The expected result is the segment of the entries that begins with the line containing "G. Harvested wood" and ends with the last line, copied verbatim.

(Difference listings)
------------------------------------

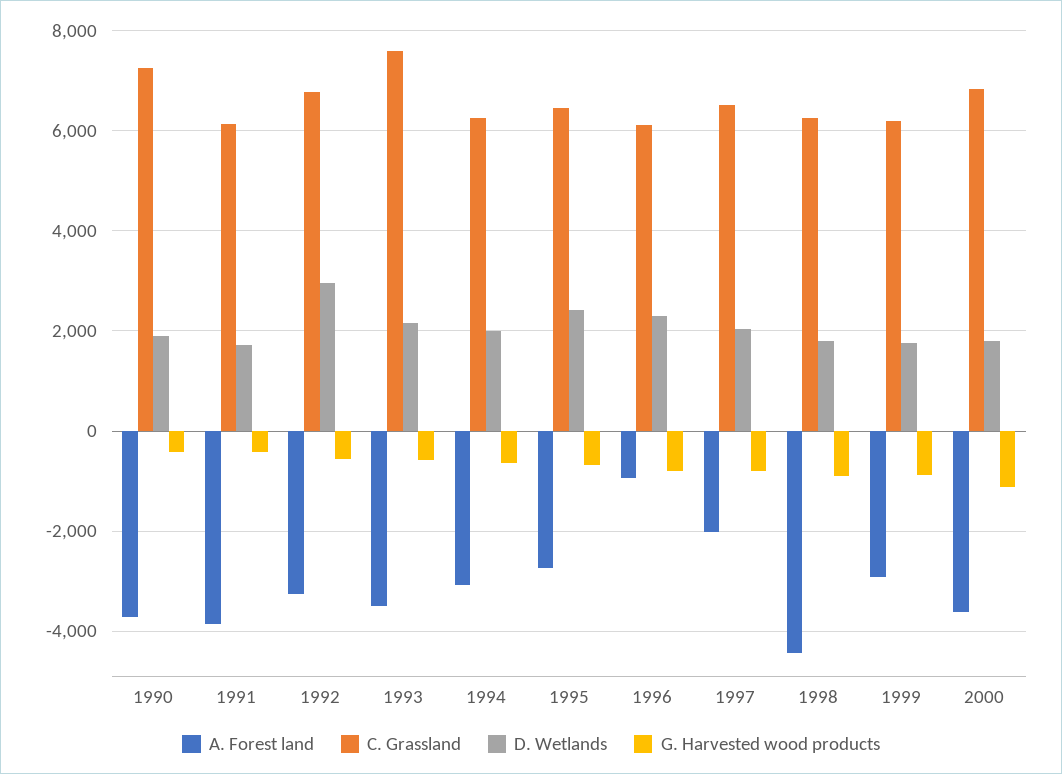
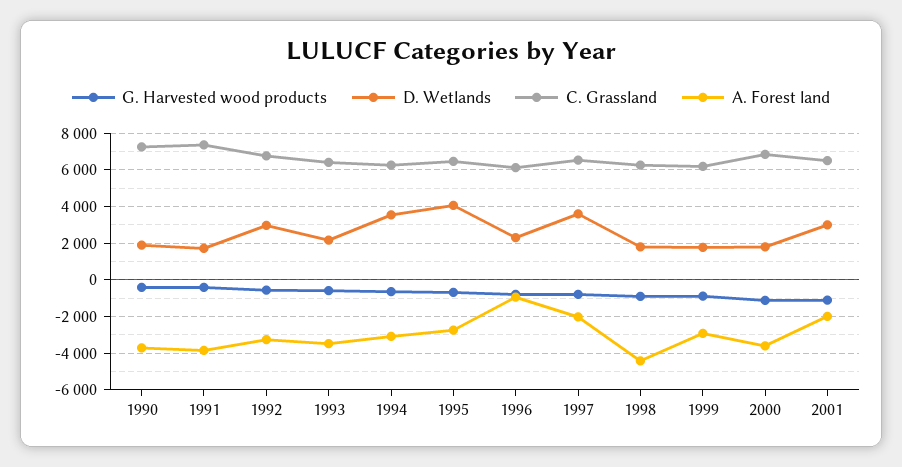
C. Grassland, 1991: 6200 -> 7500
C. Grassland, 1993: 7600 -> 6500
D. Wetlands, 1994: 2000 -> 3500
D. Wetlands, 1995: 2400 -> 4000
D. Wetlands, 1997: 2000 -> 3500
G. Harvested wood products, 2001: none -> -1000
D. Wetlands, 2001: none -> 3000
C. Grassland, 2001: none -> 6500
A. Forest land, 2001: none -> -2000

------------------------------------

**Response below**
G. Harvested wood products, 2001: none -> -1000
D. Wetlands, 2001: none -> 3000
C. Grassland, 2001: none -> 6500
A. Forest land, 2001: none -> -2000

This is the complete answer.